- Born: 22 September 1922 Mindelo, Cape Verde
- Died: 24 January 2014 (aged 91) Lisbon, Portugal
- Occupation: poet

= Aguinaldo Fonseca =

Cape Verdean poet

Aguinaldo Fonseca (22 September 1922; Mindelo, Cape Verde – 24 January 2014; Lisbon, Portugal) was a Cape Verdean poet.

==Biography==
Aguinaldo Fonseca was born in Mindelo, capital of the island of São Vicente on 22 September 1922.

Aguinaldo Fonseca moved to Lisbon in 1945 and published several poems in different Portuguese journals.

He first collaborated on the journal Claridade in 1945 and later on the seminary Mundo Literário (World of Literature) (1946-1948).

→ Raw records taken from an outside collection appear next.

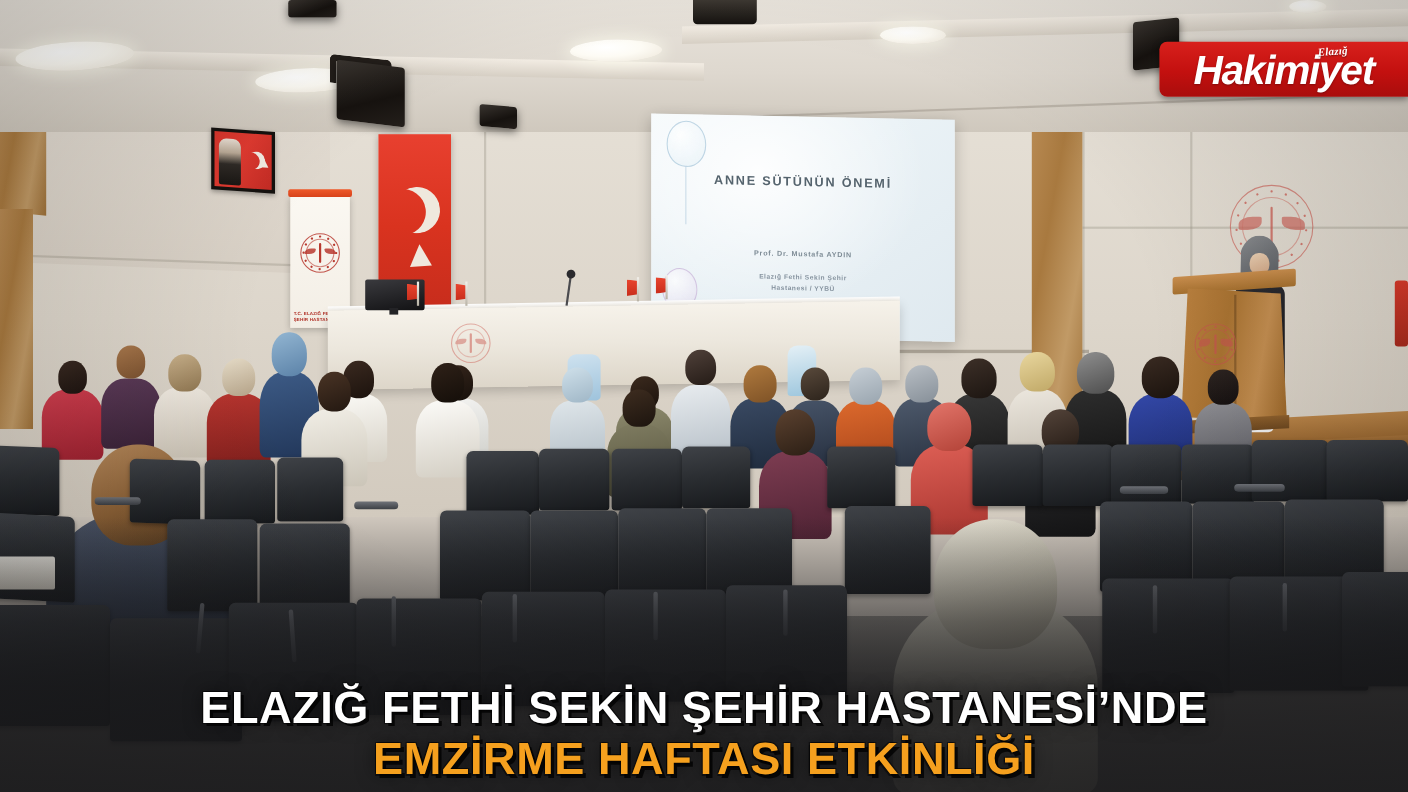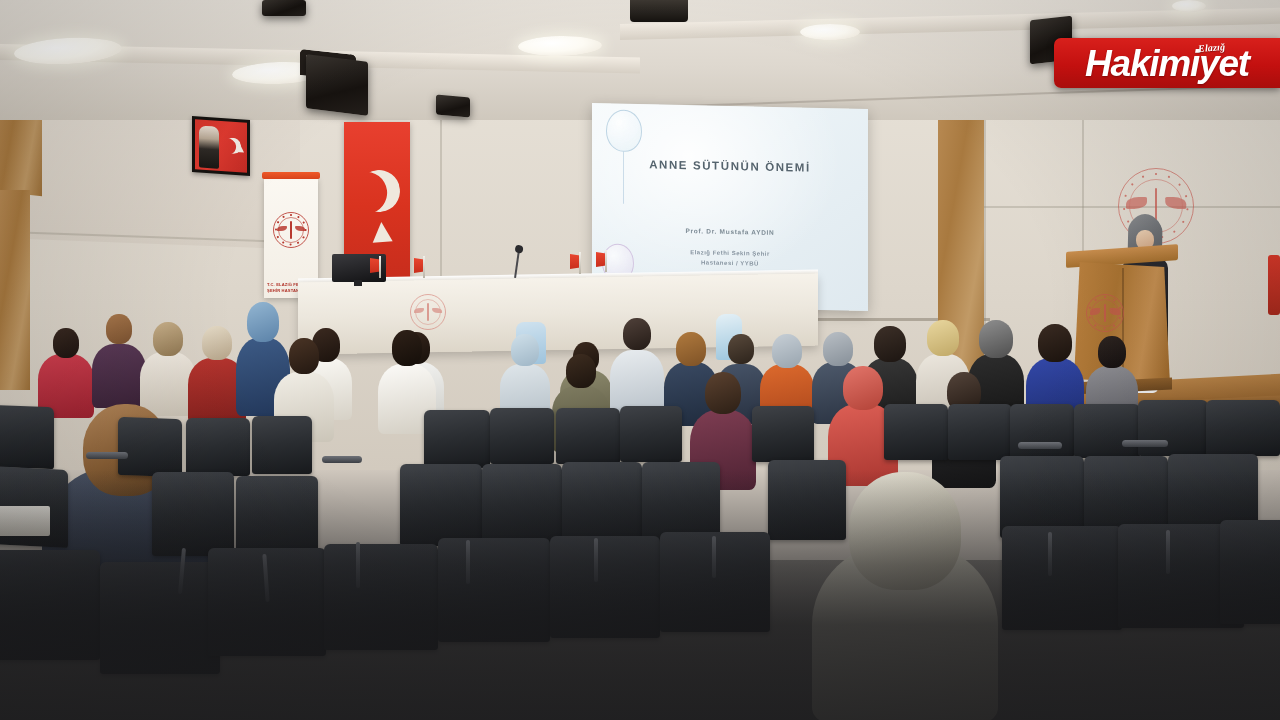--- a/index.html
+++ b/index.html
@@ -822,20 +822,22 @@
       <div class="chair-arm" style="left:1122px;top:140px; width:46px;"></div>
 
       <div style="position:absolute;left:-4px;top:206px;width:54px;height:30px;background:linear-gradient(180deg,#f4f1ea,#d8d3c7);border-radius:2px;"></div>
     </div>
 
     <div class="vignette"></div>
     <div class="bottom-shade"></div>
   </div>
 
   <div class="caption">
+    <div class="cap-line1">ELAZIĞ FETHİ SEKİN ŞEHİR HASTANESİ’NDE</div>
+    <div class="cap-line2">EMZİRME HAFTASI ETKİNLİĞİ</div>
   </div>
 
   <div class="logo">
     <div class="logo-wrap">
       <span class="logo-main">Hakimiyet</span>
       <span class="logo-sub">Elazığ</span>
     </div>
   </div>
 
 </div>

He was later known as "the forgotten poet", even they were published in the "Linha do Horizonte" collection in 1951, seven years later, reunited in a selection of poems in a cultural supplement "Notícias de Cabo Verde", he portrayed Michel Laban, an Algerian born French investigator who studied in Lusophony literature, that author died in Paris in December 2008.

His poems redrawn in civic ardor and firmly exposed to social injustice as cited in the Great Soviet Encyclopedia in 1979 when it translated into Russian.

One of his poem can be found on the CD Poesia de Cabo Verde e Sete Poemas de Sebastião da Gama (2007) by Afonso Dias.